In 1910, the Canada Synod and Synod of Central Canada of the Lutheran Church entered into an agreement to establish a Lutheran Seminary. Though the location first proposed for the Seminary was Toronto, Waterloo was selected when its citizens offered a tract of land on the boundary of the town. The choice of location was affected, too, by the fact that the majority of Lutherans in Ontario lived in the vicinity of Waterloo and Berlin (Kitchener). In 1911, the Evangelical Lutheran Seminary of Canada opened its doors.
Facilities for pre-theological education were established in 1914 with courses leading to senior matriculation given in Waterloo College School.
In 1924, the Waterloo College of Arts, providing courses in post-secondary education in a four-year program, was established. In 1925, the Faculty of Arts, under the name of Waterloo College, affiliated with the University of Western Ontario. Waterloo College soon began to offer honours degree programs in the arts. In 1927, there were 87 students.
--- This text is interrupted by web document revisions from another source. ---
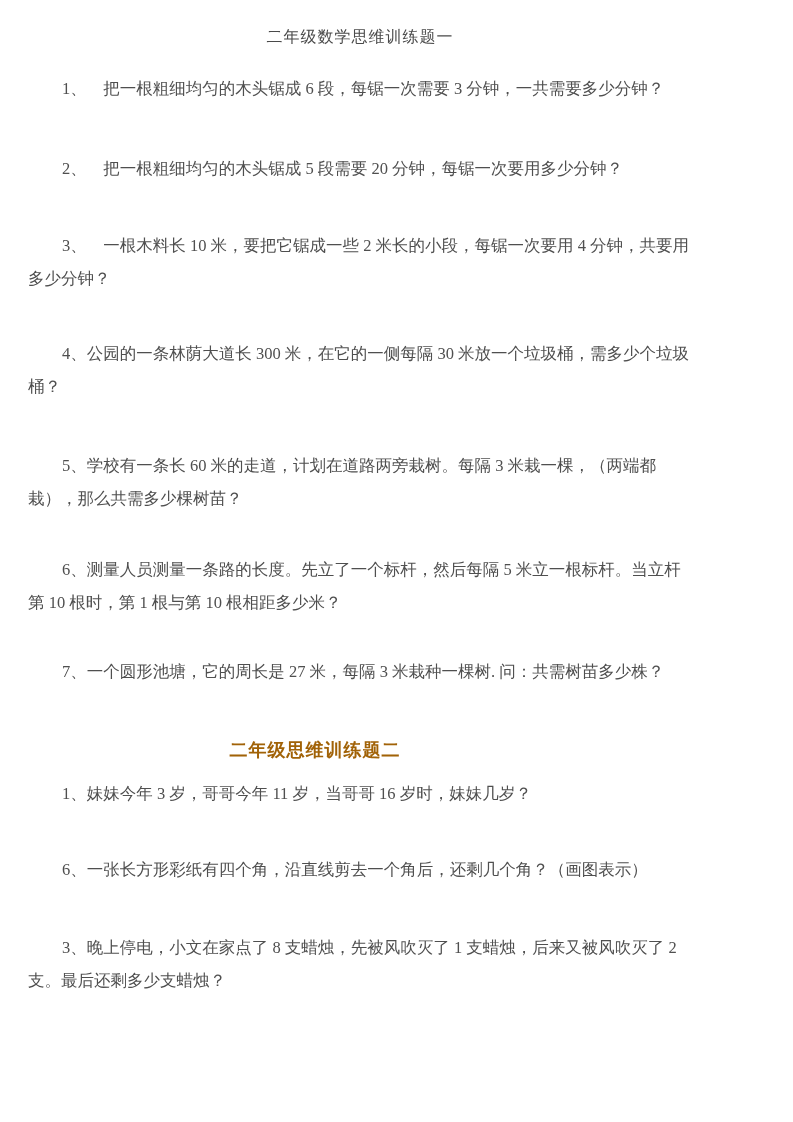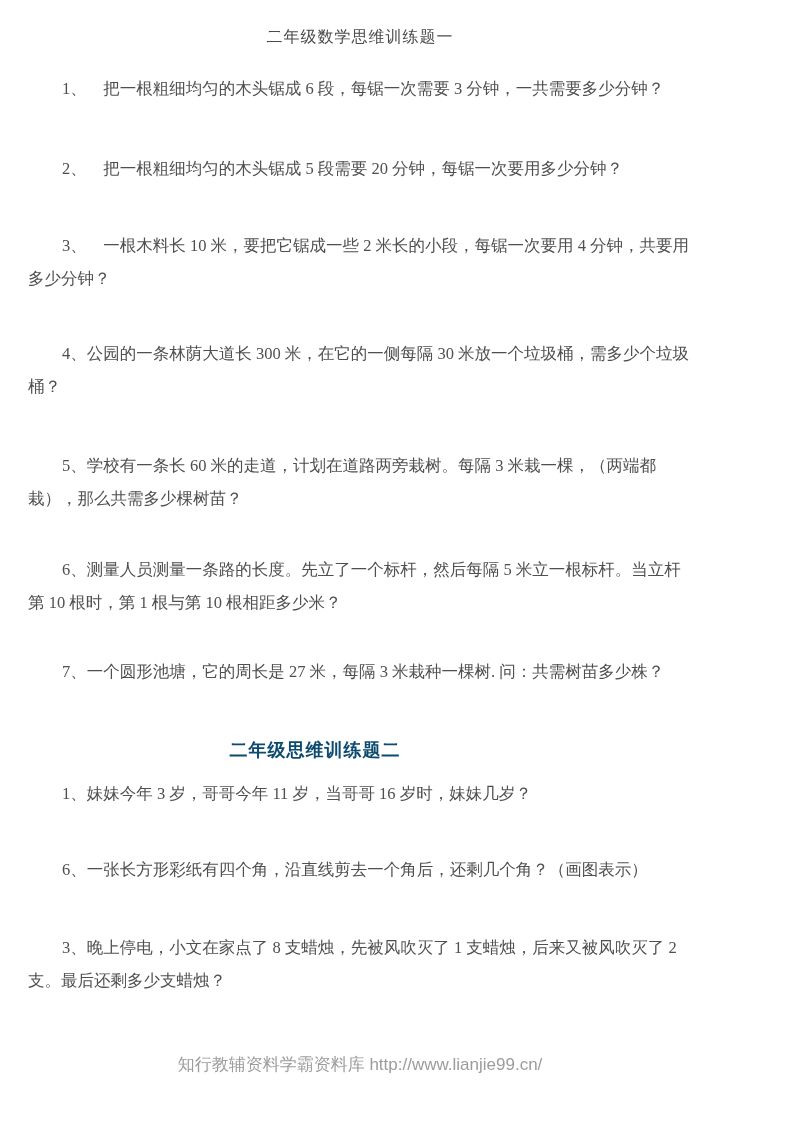--- a/index.html
+++ b/index.html
@@ -23,21 +23,21 @@
     color: #4a4a4a;
     letter-spacing: 1px;
   }
   .doc-title-2 {
     margin: 49px 90px 0 0; 
     text-align: center;
     font-family: "Liberation Sans", "DejaVu Sans", sans-serif;
     font-size: 18px;
     font-weight: 700;
     line-height: 26px;
-    color: #0c4a6e;
+    color: #a16207;
     letter-spacing: 1px;
   }
   .q {
     margin: 0;
     font-size: 16.5px;
     line-height: 33px;
     text-indent: 34px;
     white-space: pre-wrap;
     color: #4f4f4f;
   }
@@ -75,15 +75,14 @@
   <p class="q m5">5、学校有一条长 60 米的走道，计划在道路两旁栽树。每隔 3 米栽一棵，（两端都栽），那么共需多少棵树苗？</p>
   <p class="q m6">6、测量人员测量一条路的长度。先立了一个标杆，然后每隔 5 米立一根标杆。当立杆第 10 根时，第 1 根与第 10 根相距多少米？</p>
   <p class="q m7">7、一个圆形池塘，它的周长是 27 米，每隔 3 米栽种一棵树. 问：共需树苗多少株？</p>
 
   <h2 class="doc-title-2">二年级思维训练题二</h2>
 
   <p class="q s1">1、妹妹今年 3 岁，哥哥今年 11 岁，当哥哥 16 岁时，妹妹几岁？</p>
   <p class="q s2">6、一张长方形彩纸有四个角，沿直线剪去一个角后，还剩几个角？（画图表示）</p>
   <p class="q s3">3、晚上停电，小文在家点了 8 支蜡烛，先被风吹灭了 1 支蜡烛，后来又被风吹灭了 2 支。最后还剩多少支蜡烛？</p>
 
-  <div class="footer">知行教辅资料学霸资料库 http://www.lianjie99.cn/</div>
 
 </div>
 
 </body></html>

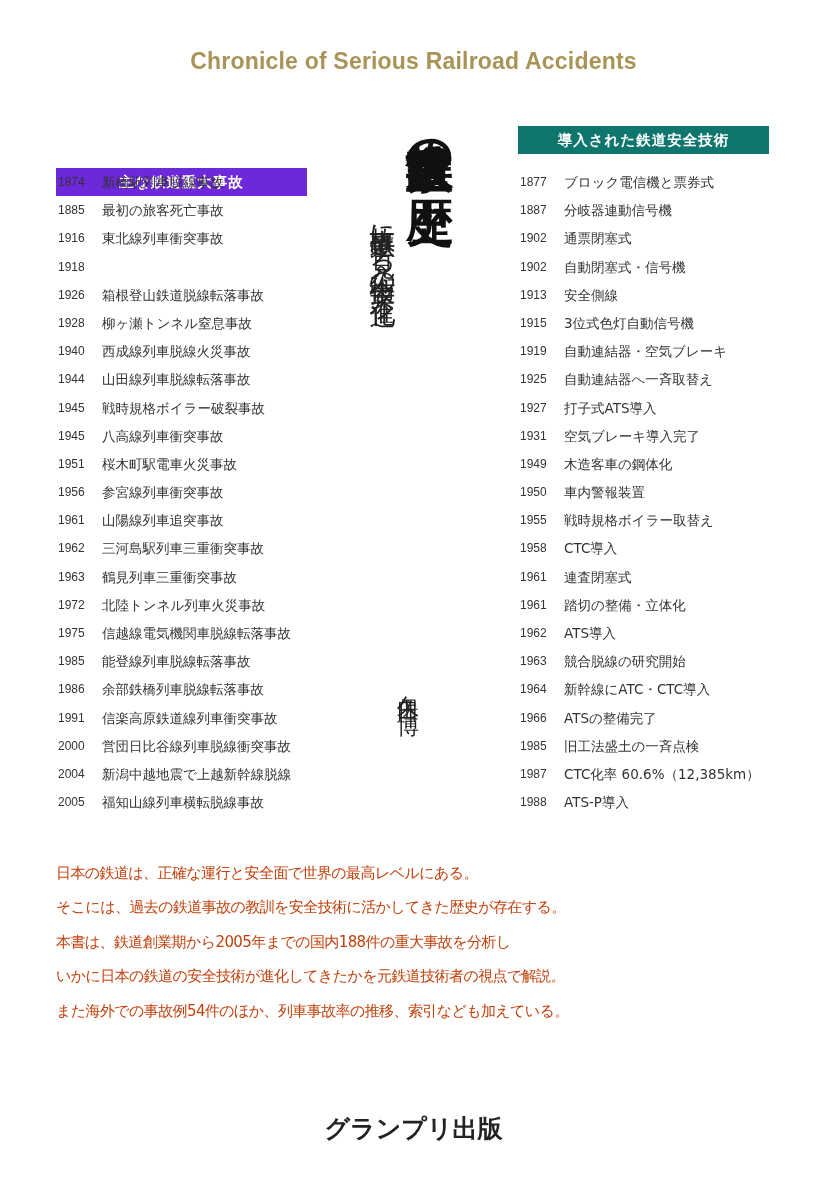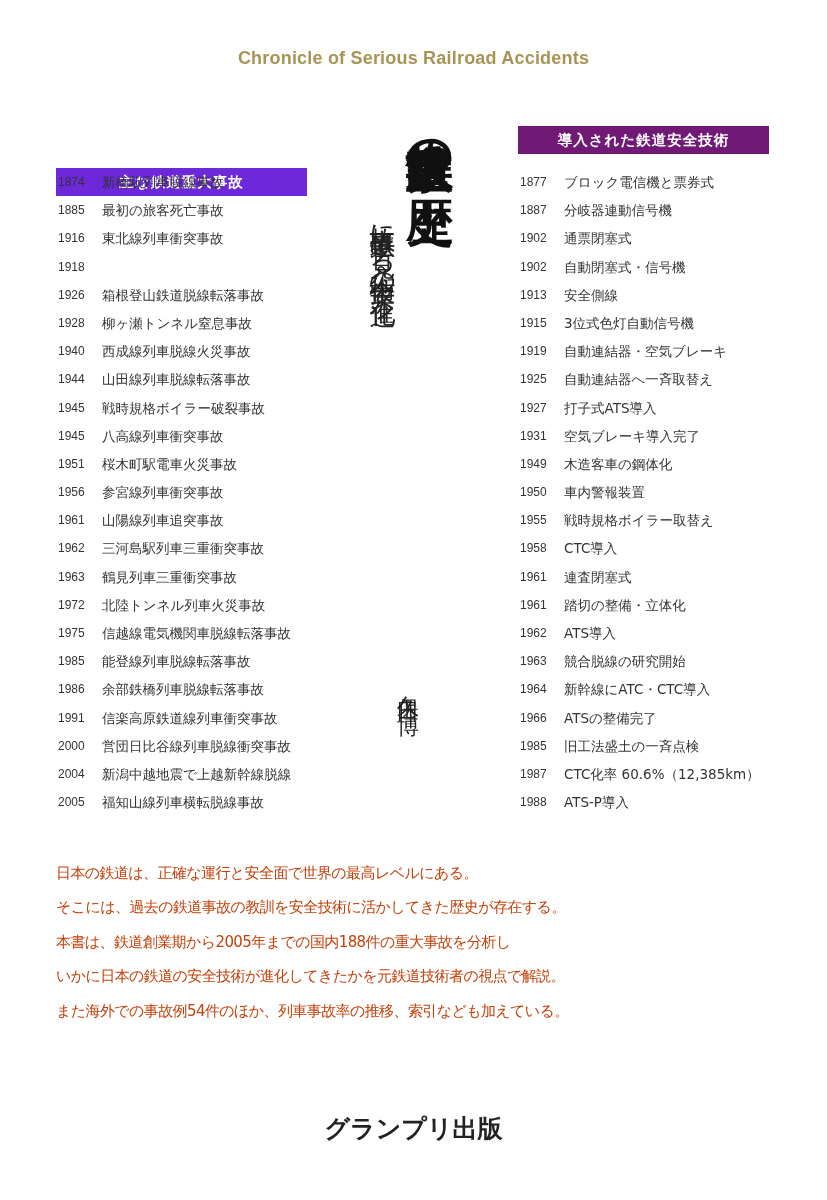--- a/index.html
+++ b/index.html
@@ -1,31 +1,31 @@
 <!DOCTYPE html>
 <html><head>
 <meta charset="utf-8">
 <style>
   * { box-sizing: border-box; margin: 0; padding: 0; }
   html, body { width: 827px; height: 1200px; background: #ffffff; overflow: hidden; }
   body { position: relative; font-family: "DejaVu Sans", "Liberation Sans", sans-serif; color: #222; }
 
   .en-title {
     position: absolute; left: 0; top: 48px; width: 827px; text-align: center;
-    font-family: "Liberation Sans", sans-serif; font-weight: bold; font-size: 18px;
+    font-family: "Liberation Sans", sans-serif; font-weight: bold; font-size: 23px;
     color: #a89456; letter-spacing: 0.2px;
   }
 
   .col-header {
     position: absolute; top: 126px; height: 28px; width: 251px;
     color: #fff; font-size: 14.5px; font-weight: bold; text-align: center;
     line-height: 28px; letter-spacing: 1px;
   }
   .col-header.red { left: 56px; background: #6d28d9; margin-top: 42px; }
-  .col-header.blue { left: 518px; background: #701a75; }
+  .col-header.blue { left: 518px; background: #0f766e; }
 
   .list { position: absolute; top: 168px; list-style: none; }
   .list.left { left: 58px; }
   .list.right { left: 520px; }
   .list li {
     height: 28.2px; line-height: 28.2px; font-size: 13.5px; color: #333;
     white-space: nowrap; display: flex;
   }
   .list li .year { width: 44px; font-family: "Liberation Sans", sans-serif; font-size: 12px; }
   .list li .desc { }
The affiliation with the University of Western Ontario ended in 1960 when the Seminary obtained a revised charter changing the name of the institution to Waterloo Lutheran University.
On November 1, 1973, Waterloo Lutheran University became Wilfrid Laurier University, one of Ontario's provincially-assisted universities, after Bill 178 was given Royal Assent by the Lieutenant Governor, former Wilfrid Laurier University Chancellor William Ross Macdonald. At that time, the university had an enrolment of 2,299. In September 1999, Laurier opened a new campus in Brantford, Ontario. On November 1, 2005, Laurier had an enrolment of 13,908 students. They came from five continents and from across Canada. Approximately 97 percent reside in Ontario.